— Problem statement —
Transcribe exactly, leaving out pictures, the lines from the one that holds "(320, 642) none" through the end of the data below, including both end lines and no others.

———

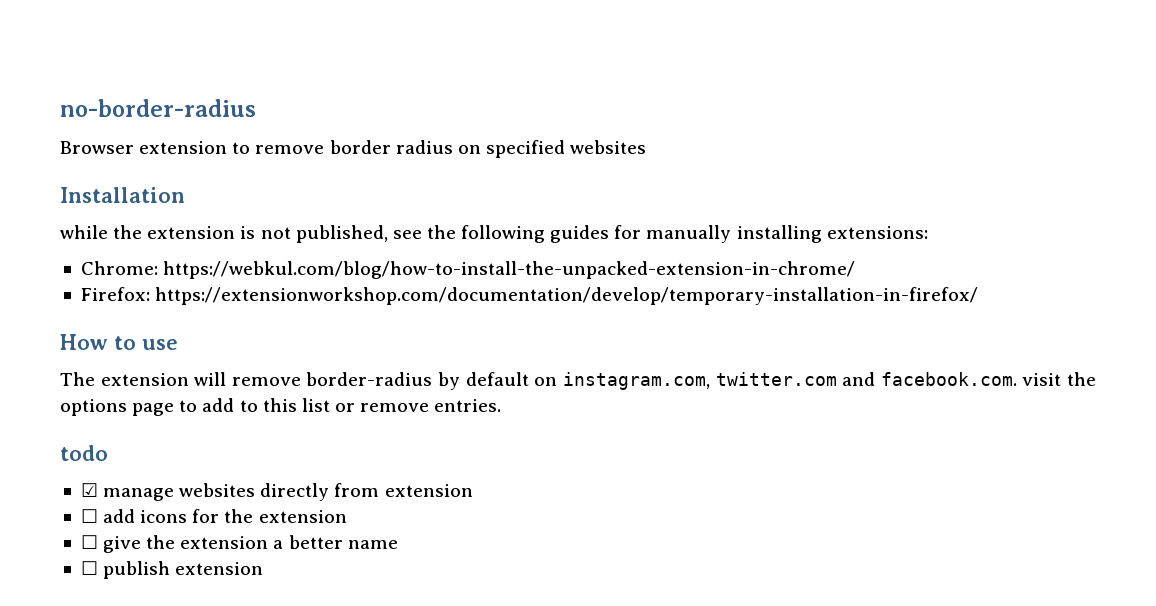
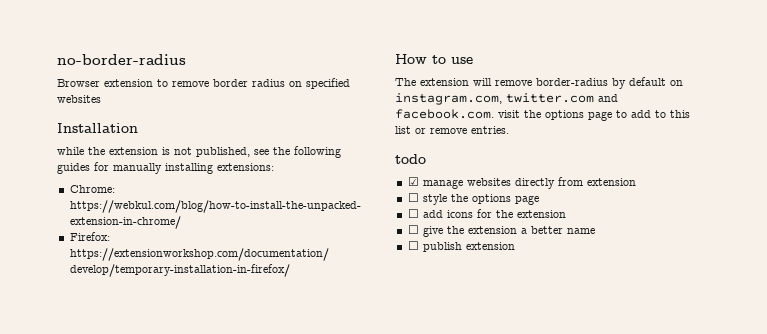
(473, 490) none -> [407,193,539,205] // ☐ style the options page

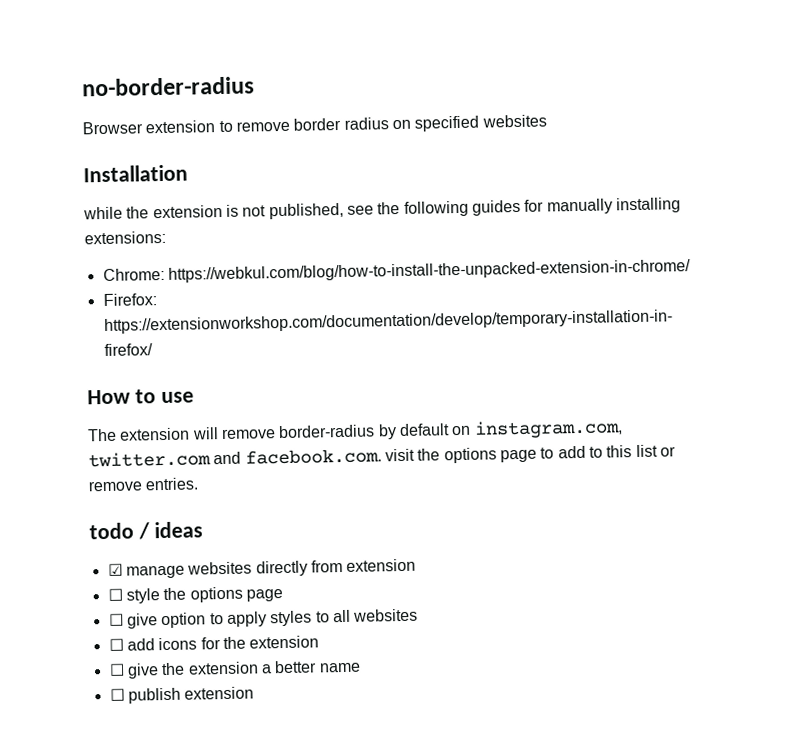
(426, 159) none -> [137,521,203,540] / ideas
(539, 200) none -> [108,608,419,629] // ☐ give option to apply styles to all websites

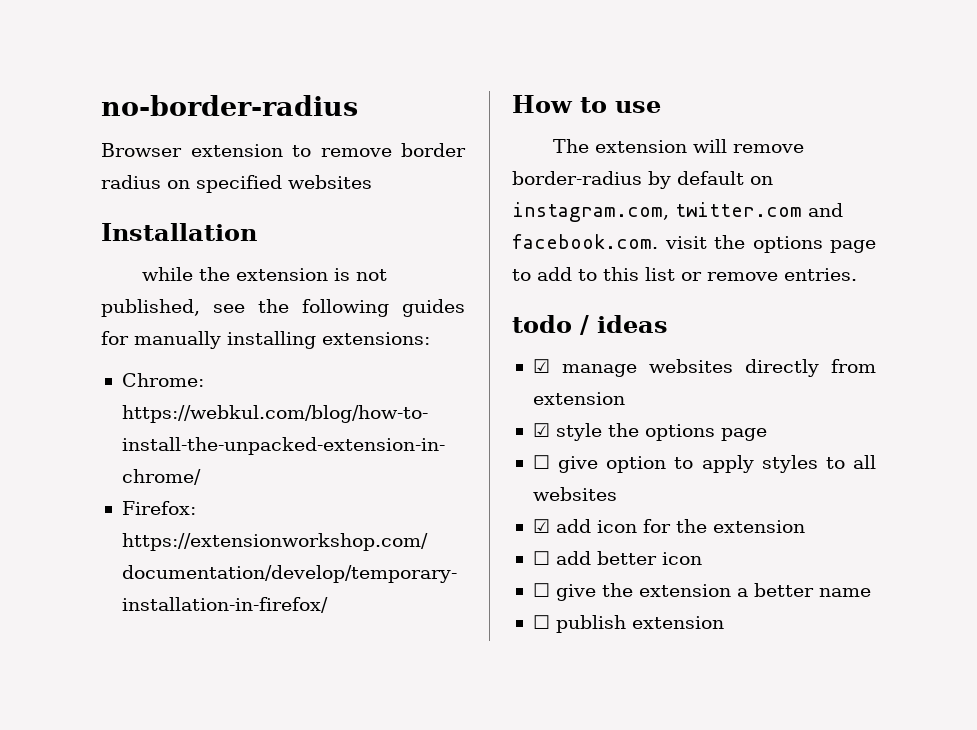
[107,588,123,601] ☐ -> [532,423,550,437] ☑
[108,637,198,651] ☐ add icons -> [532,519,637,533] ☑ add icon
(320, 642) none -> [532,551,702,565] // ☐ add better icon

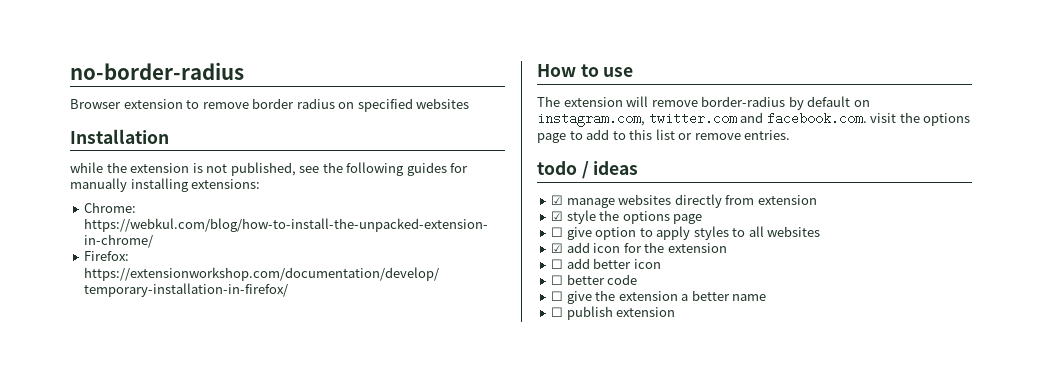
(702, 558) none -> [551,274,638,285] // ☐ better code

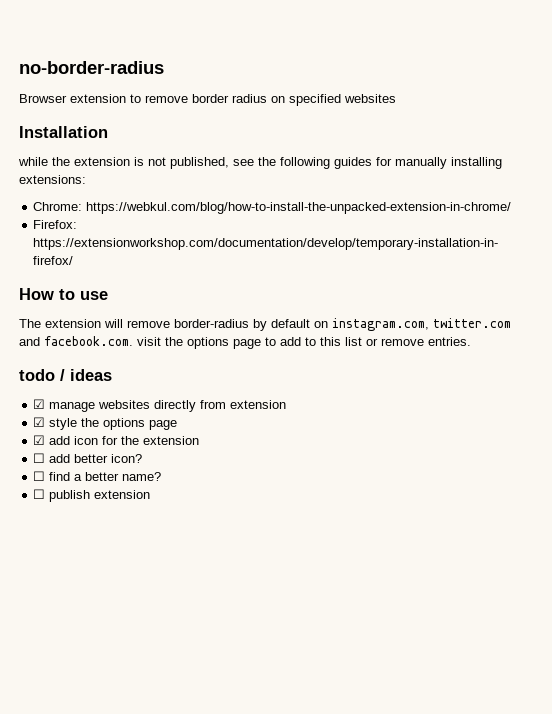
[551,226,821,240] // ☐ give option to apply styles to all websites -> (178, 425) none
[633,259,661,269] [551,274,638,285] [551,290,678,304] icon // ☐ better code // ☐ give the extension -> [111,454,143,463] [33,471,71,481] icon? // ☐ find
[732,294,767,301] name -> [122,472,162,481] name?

———

— Answer to this exercise —
(320, 642) none -> [532,551,702,565] // ☐ add better icon

(702, 558) none -> [551,274,638,285] // ☐ better code

[551,226,821,240] // ☐ give option to apply styles to all websites -> (178, 425) none
[633,259,661,269] [551,274,638,285] [551,290,678,304] icon // ☐ better code // ☐ give the extension -> [111,454,143,463] [33,471,71,481] icon? // ☐ find
[732,294,767,301] name -> [122,472,162,481] name?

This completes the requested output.